**** Dataset records ****

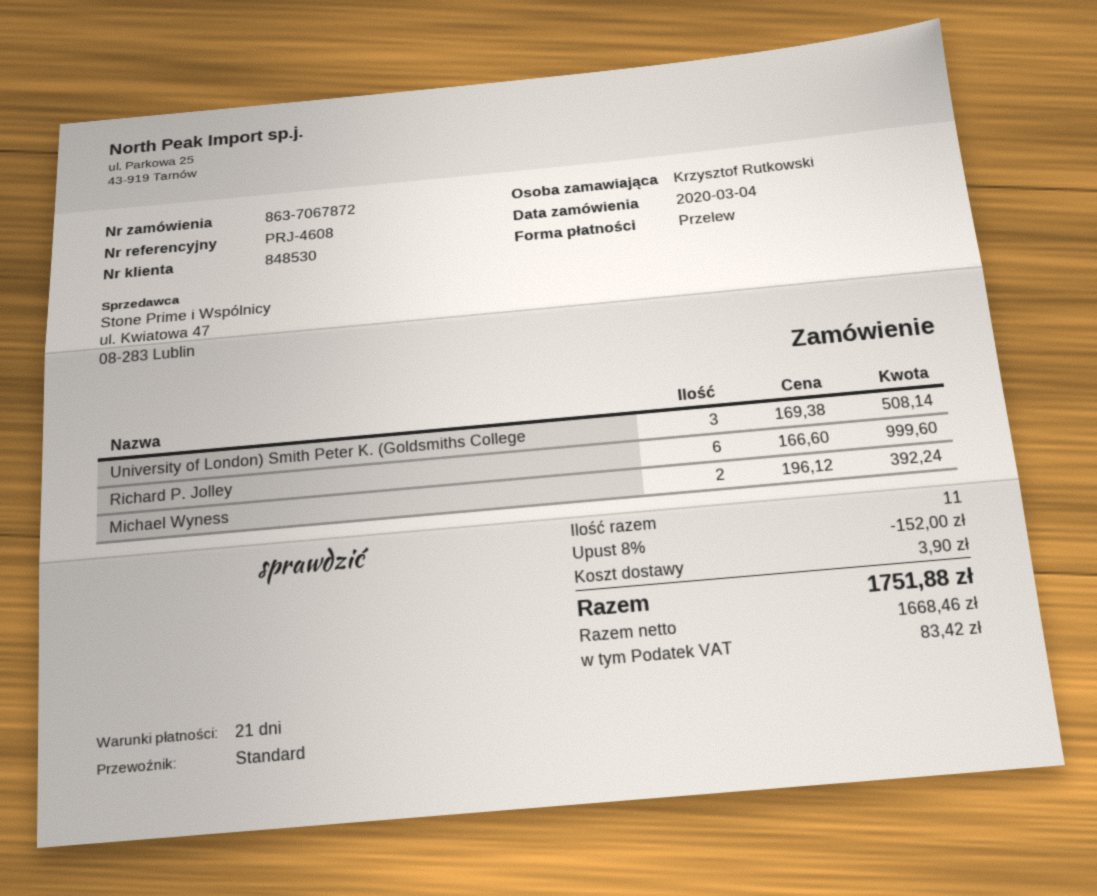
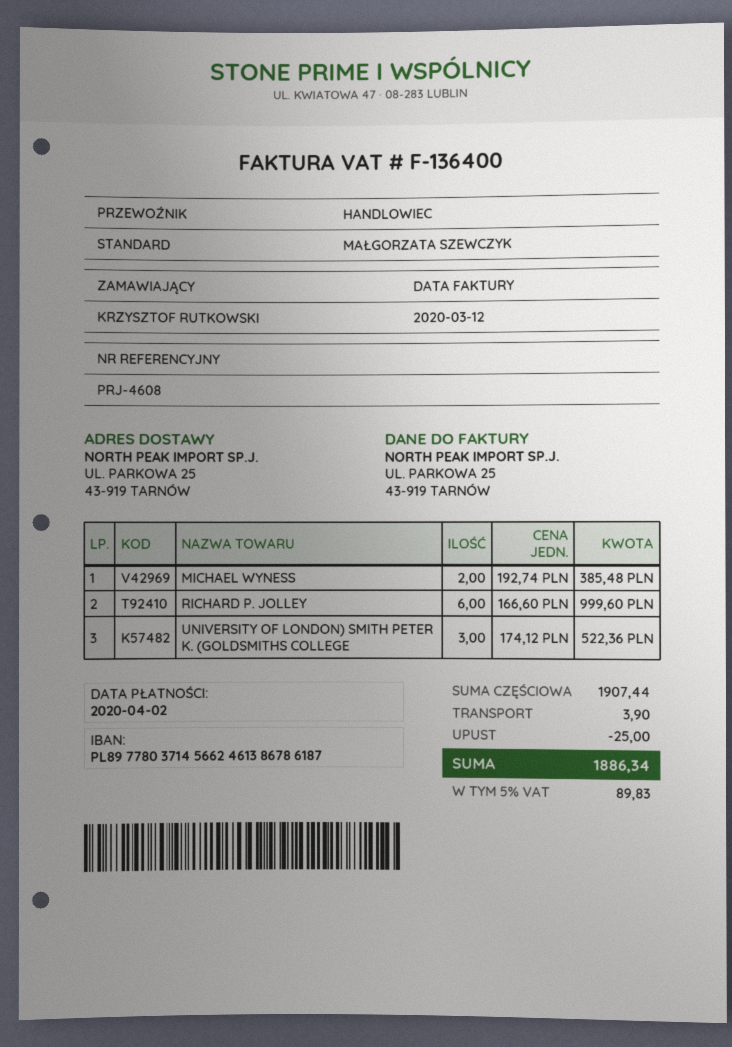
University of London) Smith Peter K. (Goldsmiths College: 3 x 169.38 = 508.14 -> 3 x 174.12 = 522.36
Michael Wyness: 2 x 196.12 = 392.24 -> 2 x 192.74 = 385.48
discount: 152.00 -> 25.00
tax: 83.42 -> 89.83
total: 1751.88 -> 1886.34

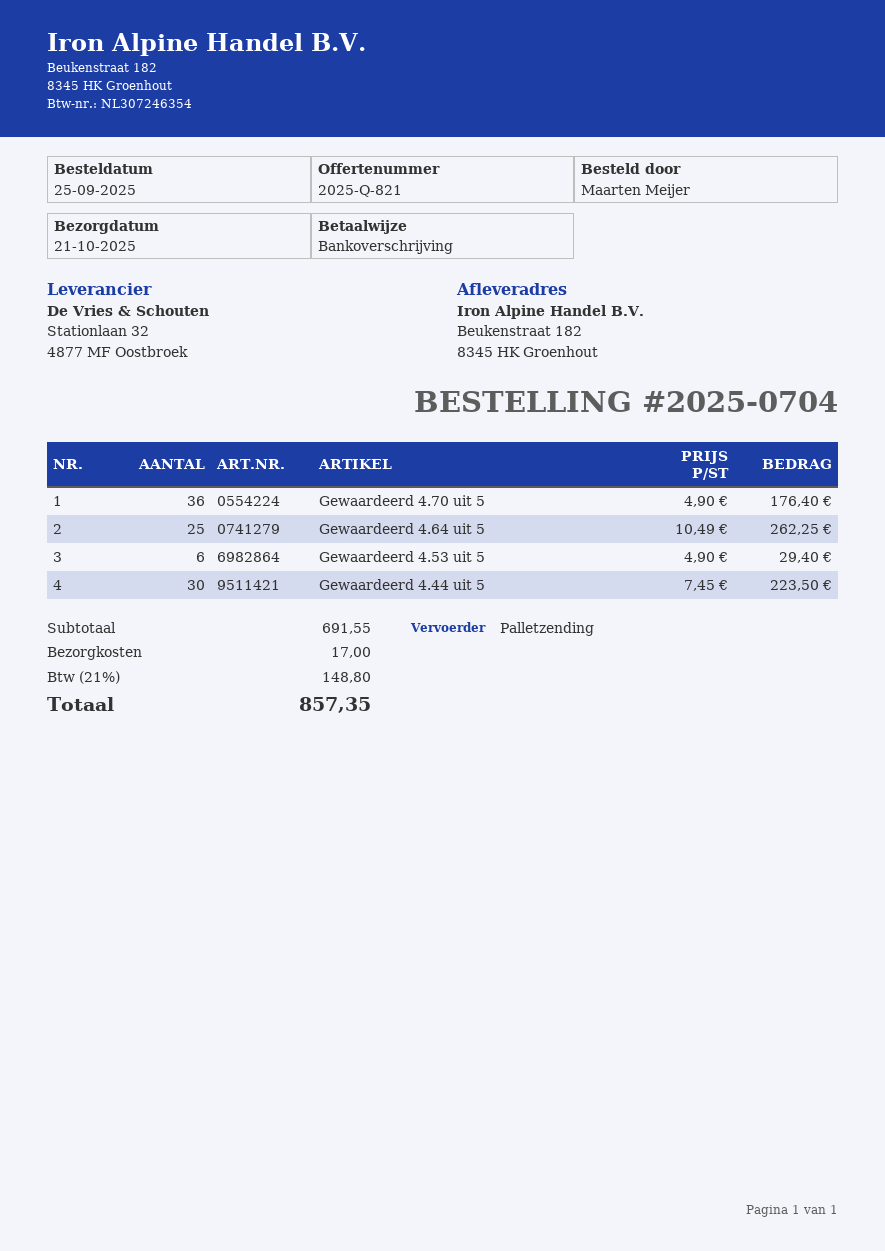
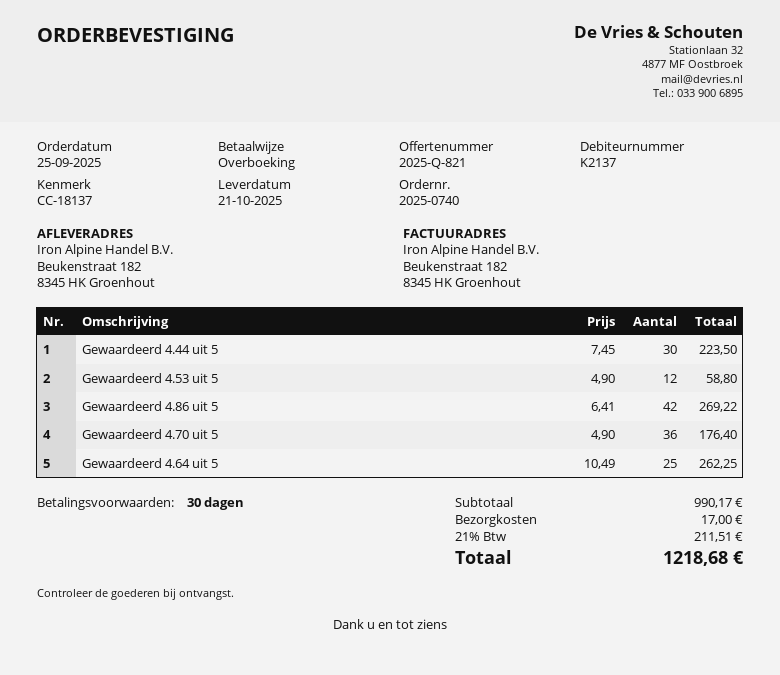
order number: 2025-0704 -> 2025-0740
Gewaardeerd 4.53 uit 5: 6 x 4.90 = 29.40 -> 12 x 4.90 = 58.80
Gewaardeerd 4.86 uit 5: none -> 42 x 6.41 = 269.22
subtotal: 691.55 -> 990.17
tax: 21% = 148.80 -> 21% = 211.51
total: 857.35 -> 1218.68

****
**** Dataset records ****

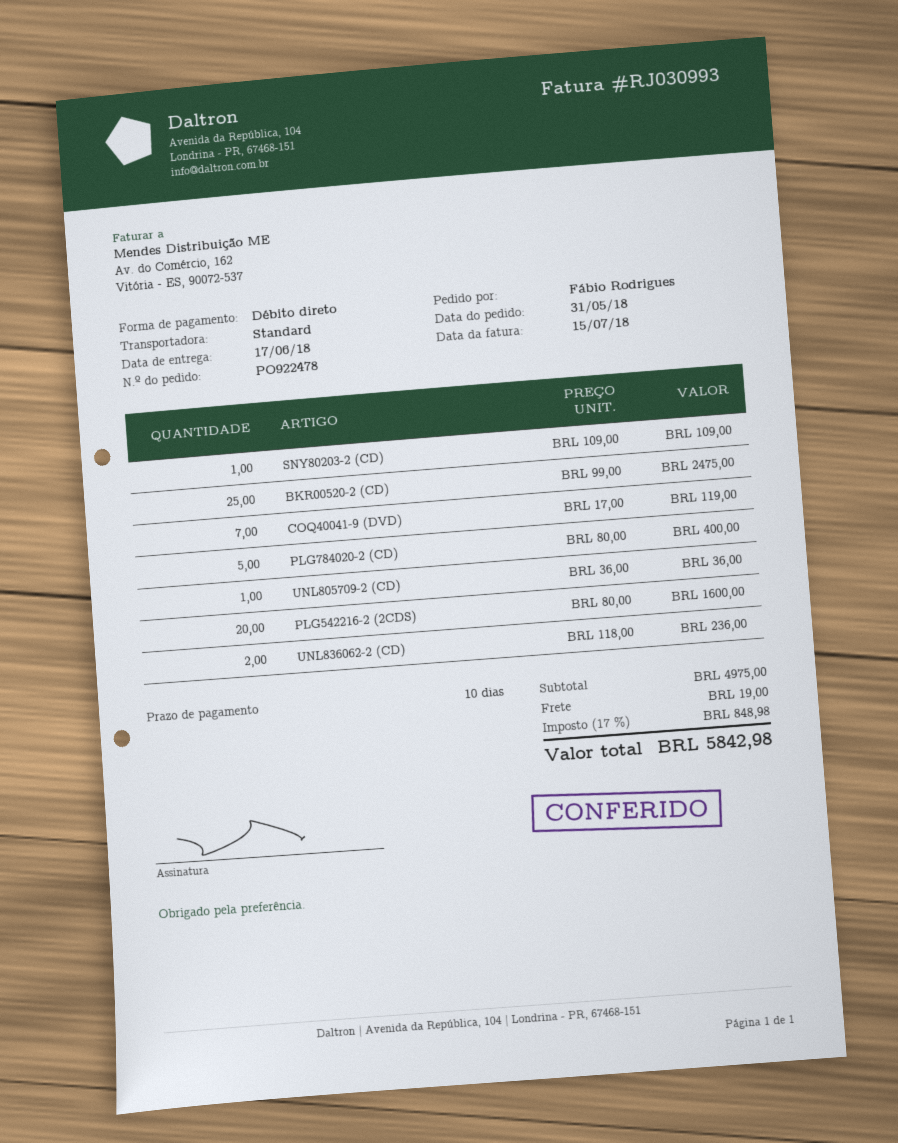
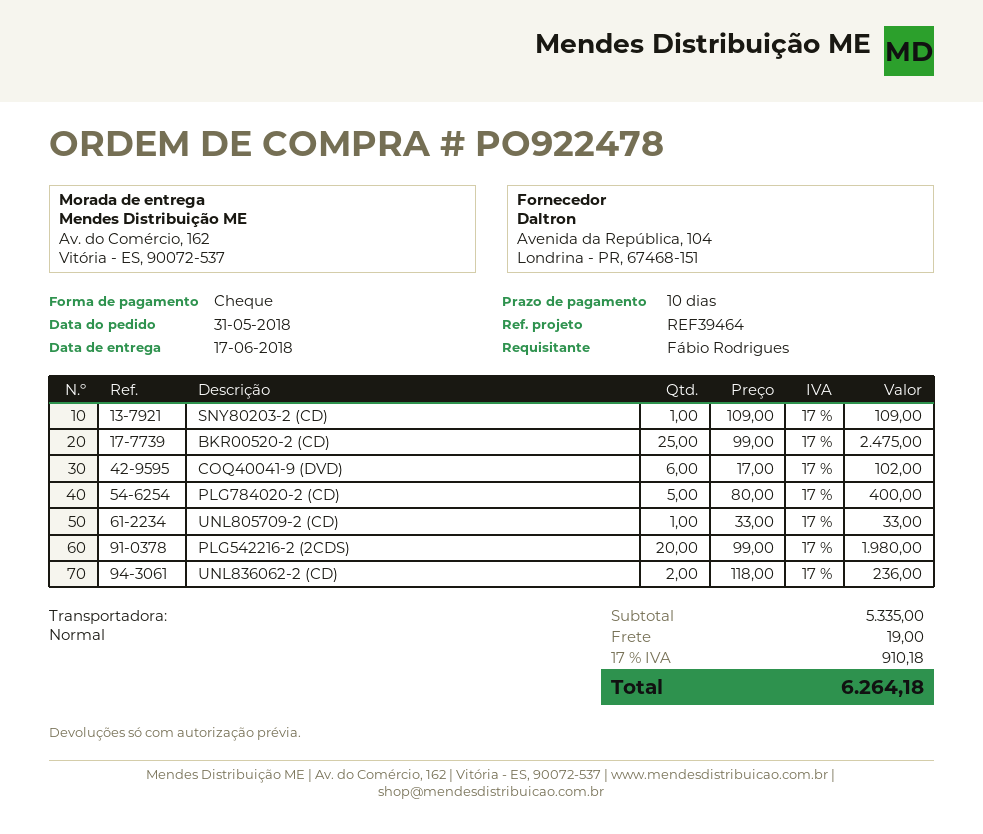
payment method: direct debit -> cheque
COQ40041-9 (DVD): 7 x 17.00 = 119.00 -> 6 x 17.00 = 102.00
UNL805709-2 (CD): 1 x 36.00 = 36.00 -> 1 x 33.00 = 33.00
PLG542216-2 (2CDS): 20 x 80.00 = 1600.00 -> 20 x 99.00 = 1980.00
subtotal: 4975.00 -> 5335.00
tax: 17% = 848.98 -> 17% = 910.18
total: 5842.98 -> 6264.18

****

The task: For each line of the entries that holds the word "Gewaardeerd", pull that line out.

Solution below:
Gewaardeerd 4.53 uit 5: 6 x 4.90 = 29.40 -> 12 x 4.90 = 58.80
Gewaardeerd 4.86 uit 5: none -> 42 x 6.41 = 269.22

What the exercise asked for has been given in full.